_Entries provided_
........
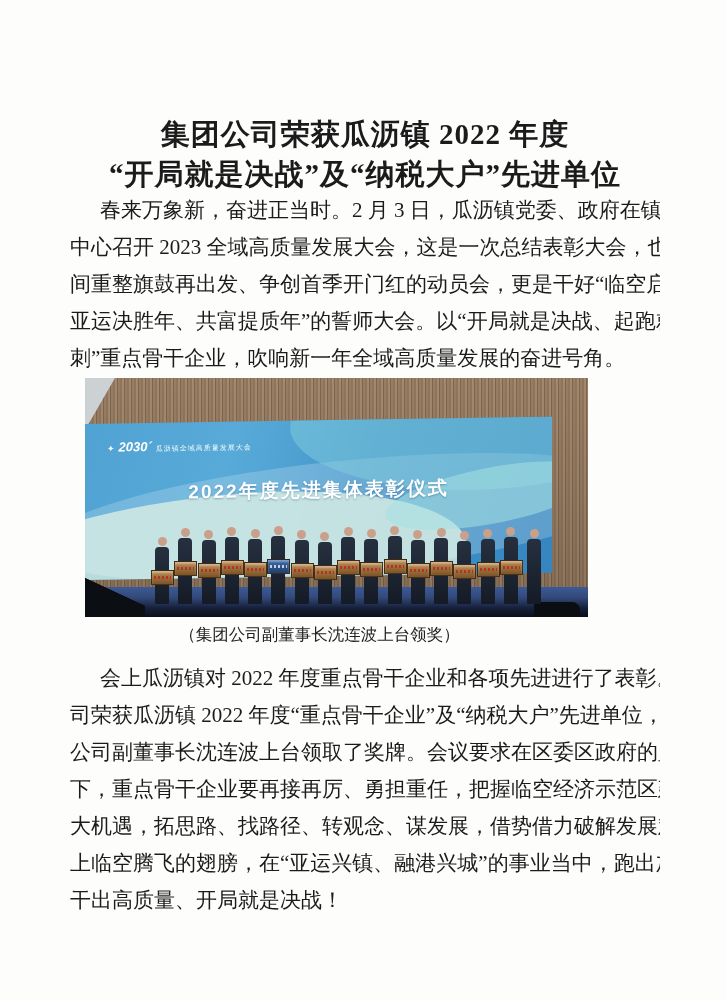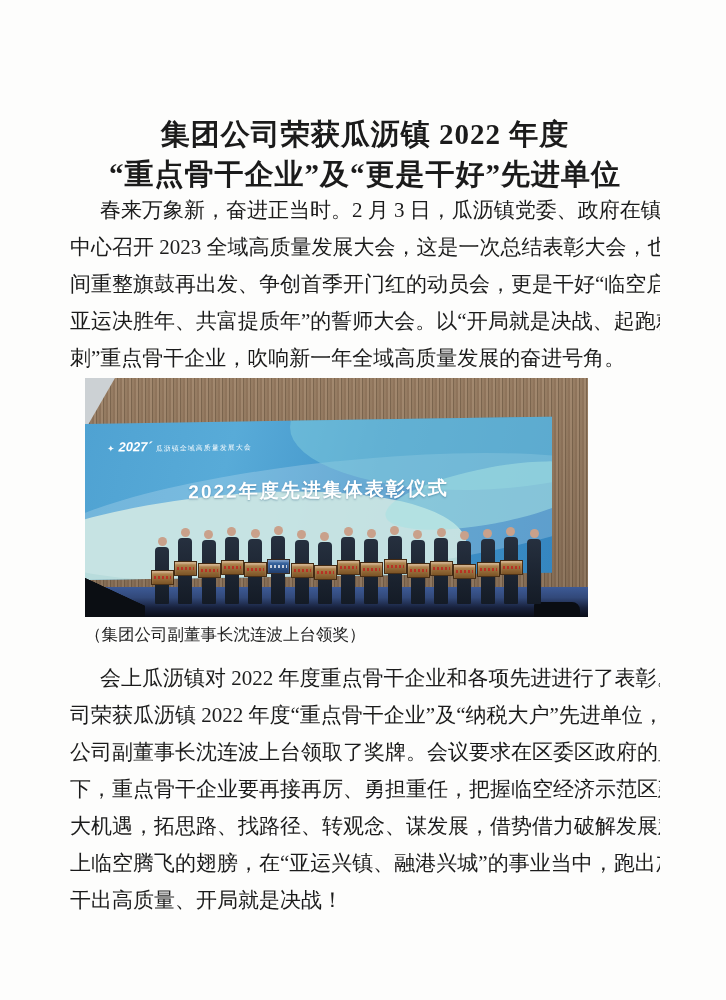"“重点骨干企业”及“更是干好”先进单位" div { text: 重点骨干企业”及“更是干好 -> 开局就是决战”及“纳税大户 }
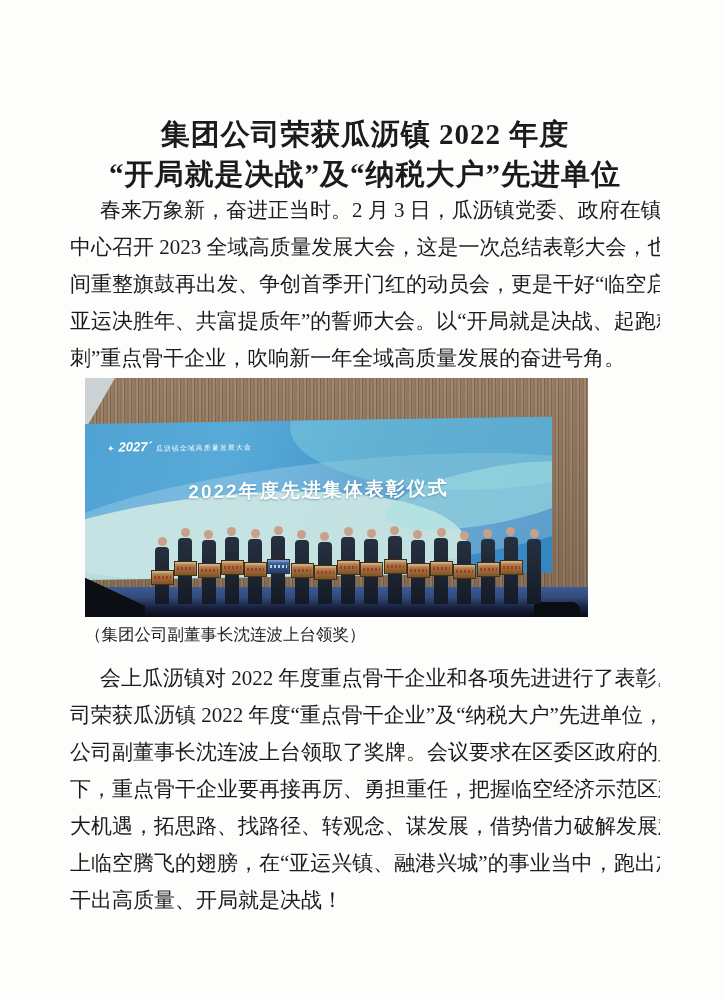"2027´" span.logo-year { text: 2027 -> 2030 }
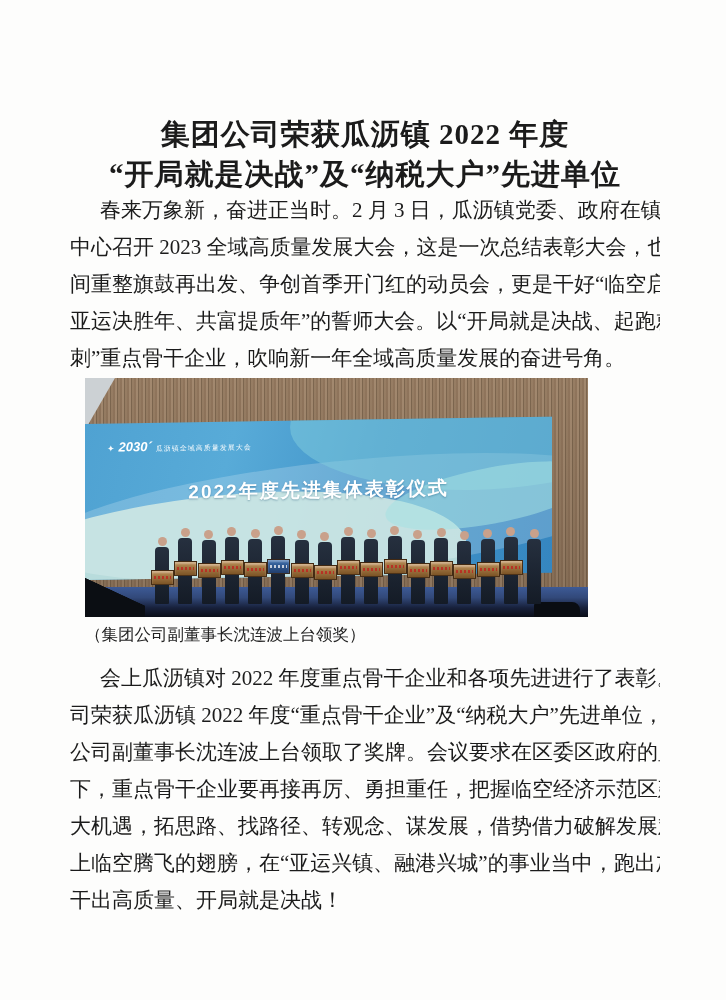"（集团公司副董事长沈连波上台领奖）" .caption { left: 85px -> 68px; text-align: none -> center }
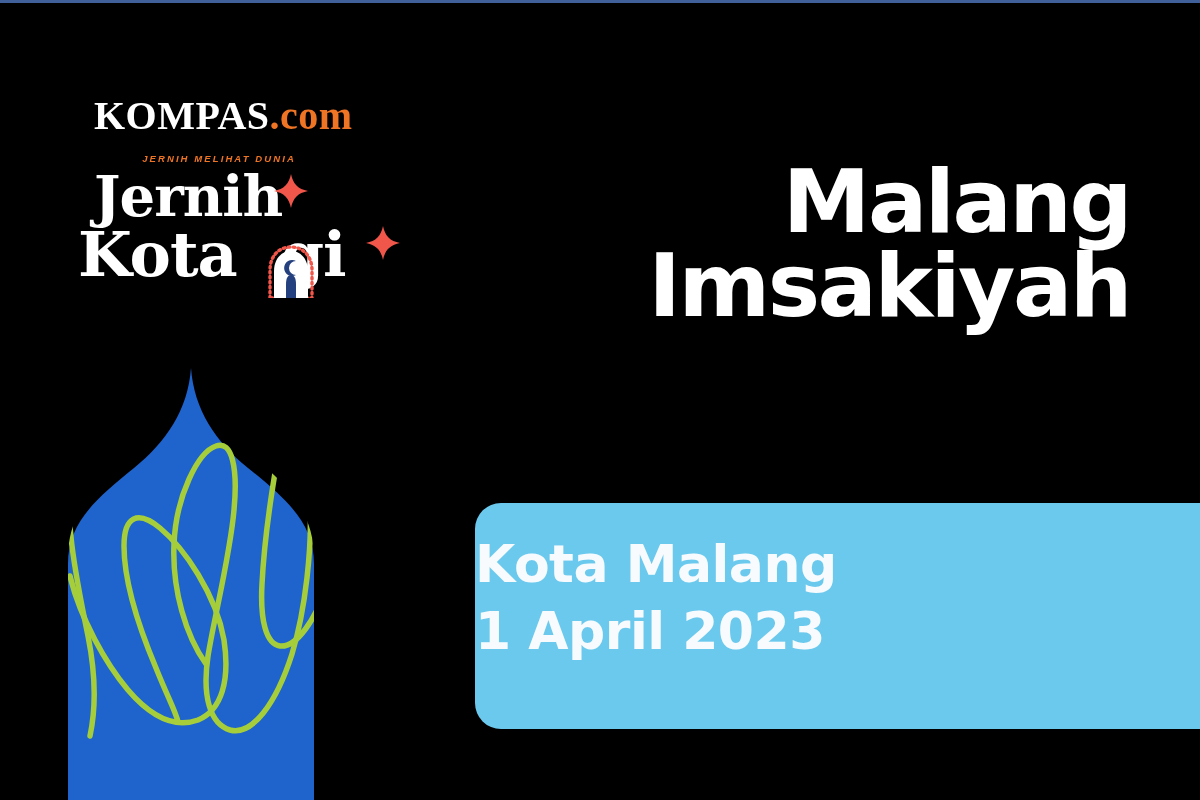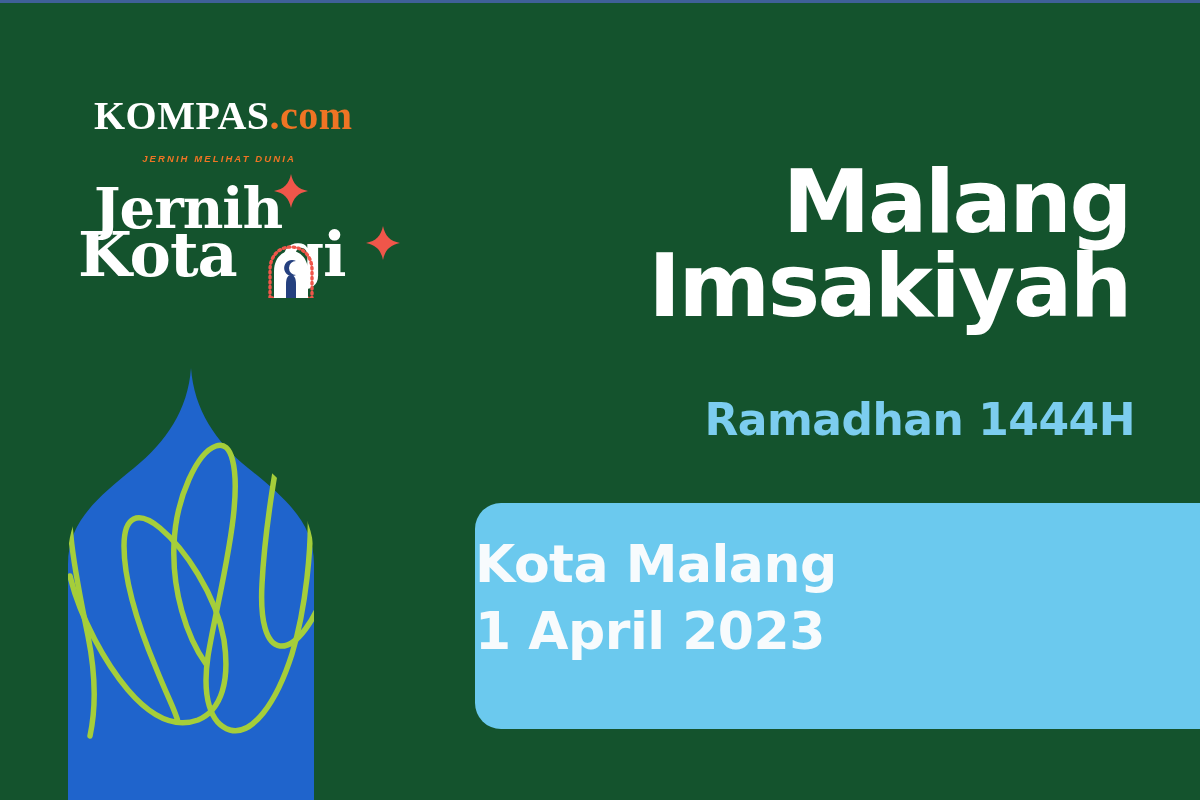"KOMPAS.com" #poster { background: #14532d -> #000000 }
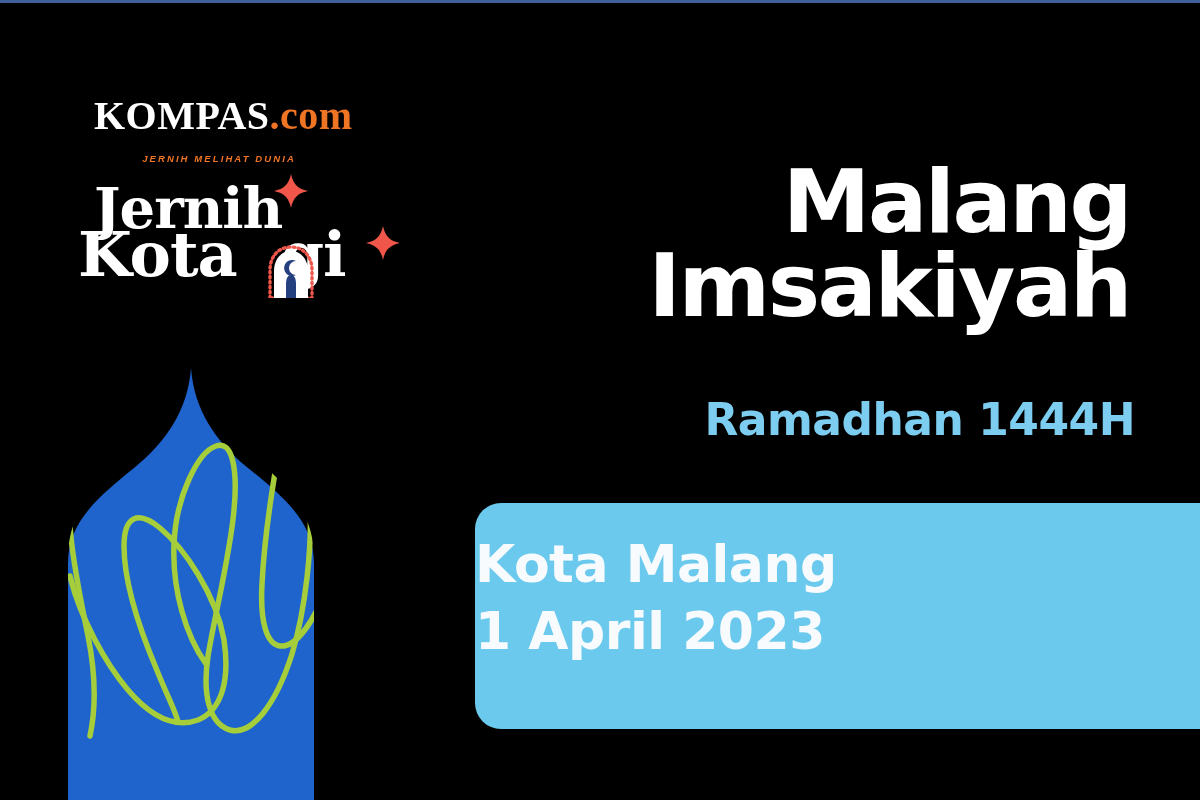"Jernih" .jb-line-1 { top: 12px -> 0px }
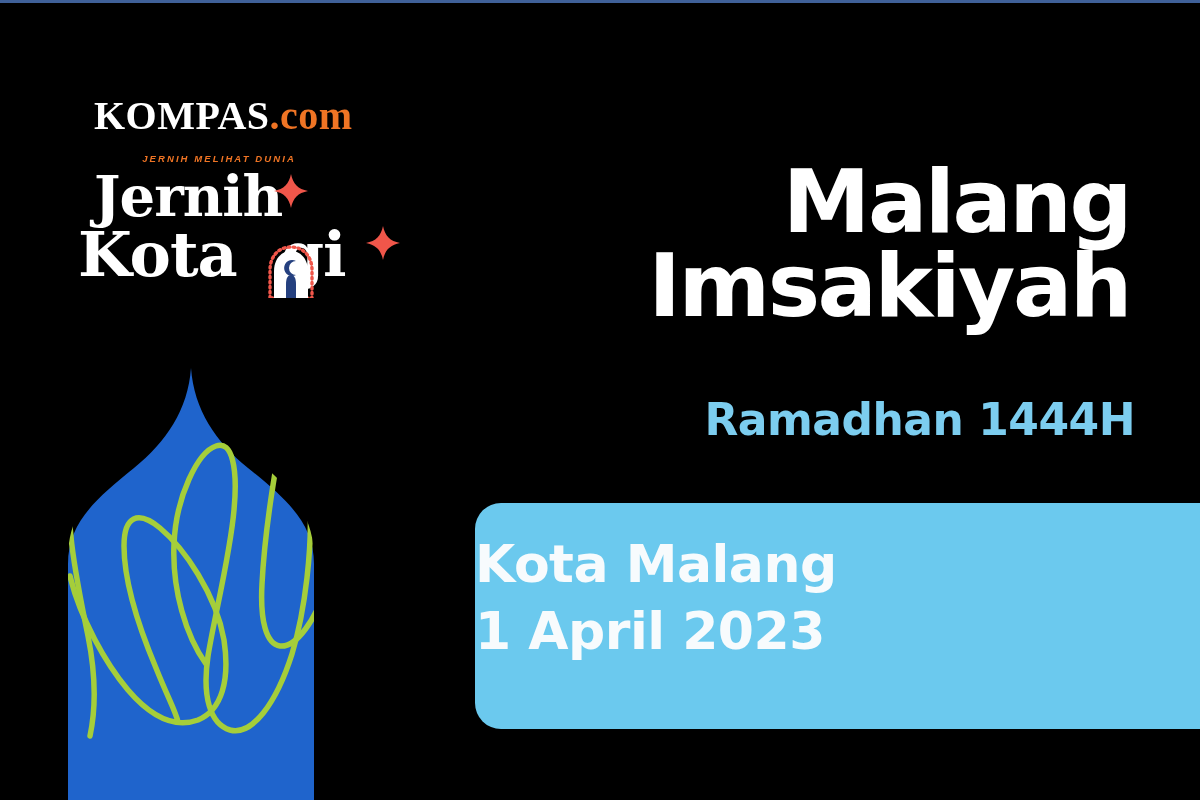"Ramadhan 1444H" div.subtitle { html: <div>Ramadhan 1444H</div> -> none }
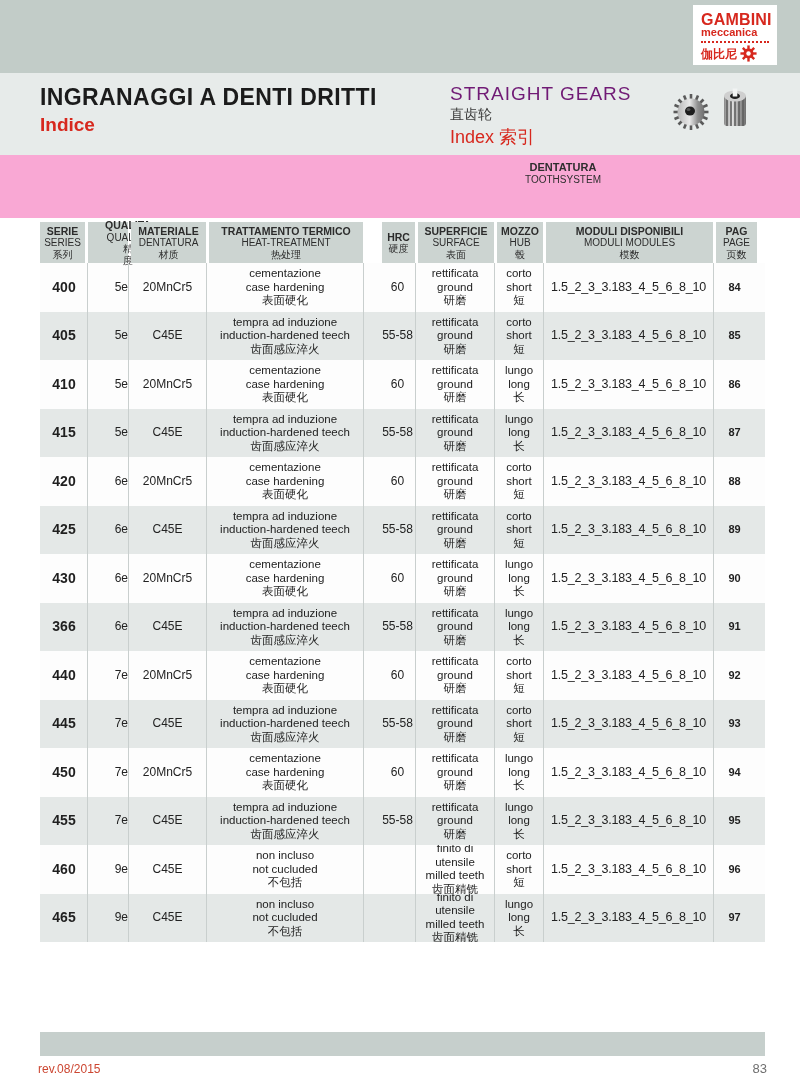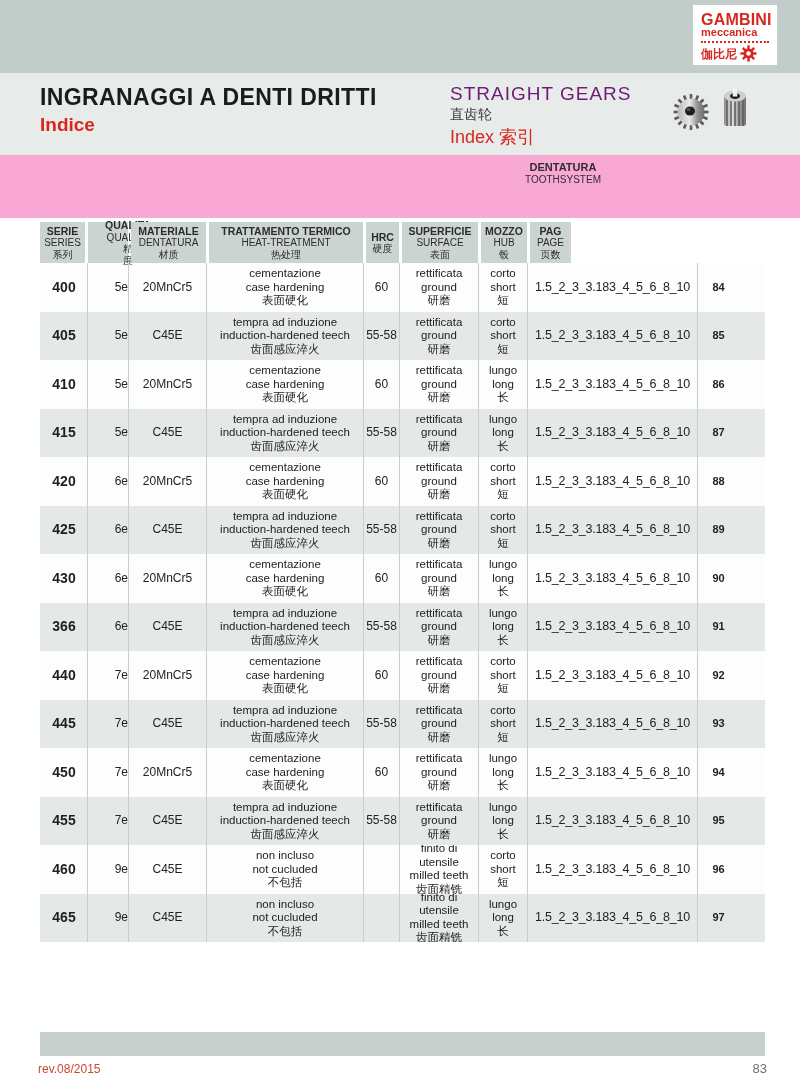"HRC" .col-hrc { margin-left: none -> 16px }
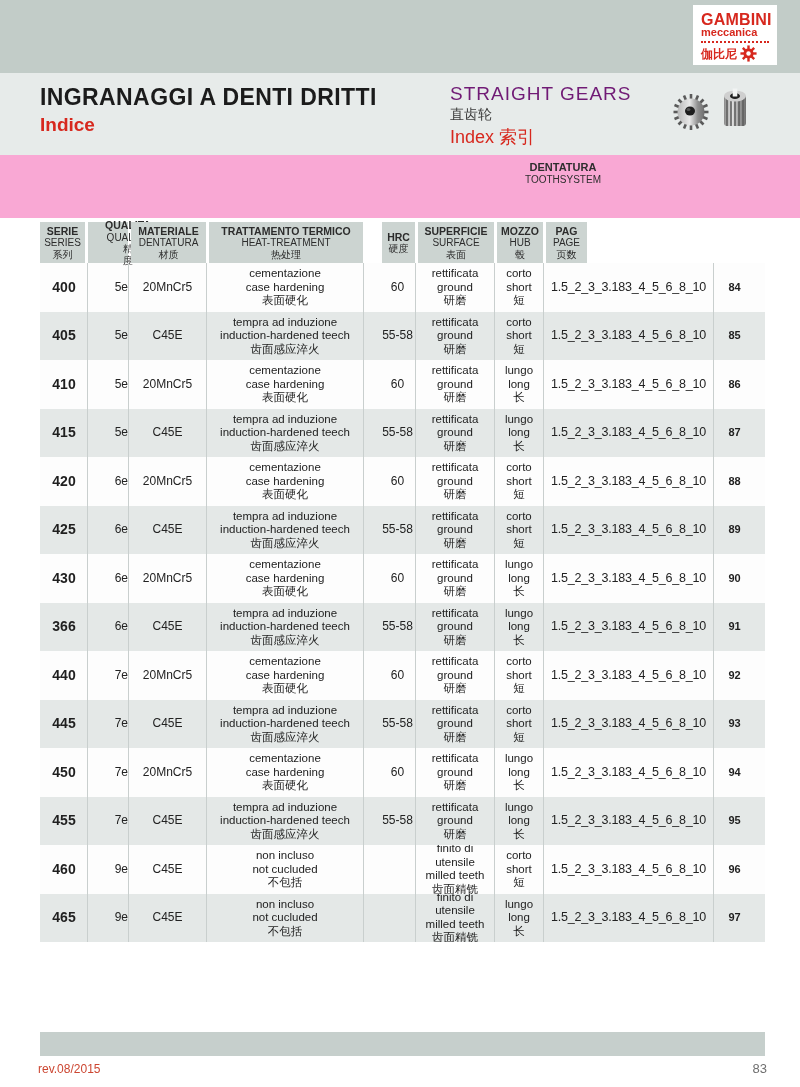"MODULI DISPONIBILI" div.hcell { html: none -> <div> <div>MODULI DISPONIBILI</div> <div>MODULI MODULES</div> <div>模数</div> </div> }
........
_Requirement_
Print exactly the lines from the first line of the records above through the line containing "background: #14532d ->", both included, and leave the pictures out.

_Answer box_
"“重点骨干企业”及“更是干好”先进单位" div { text: 重点骨干企业”及“更是干好 -> 开局就是决战”及“纳税大户 }
"2027´" span.logo-year { text: 2027 -> 2030 }
"（集团公司副董事长沈连波上台领奖）" .caption { left: 85px -> 68px; text-align: none -> center }
"KOMPAS.com" #poster { background: #14532d -> #000000 }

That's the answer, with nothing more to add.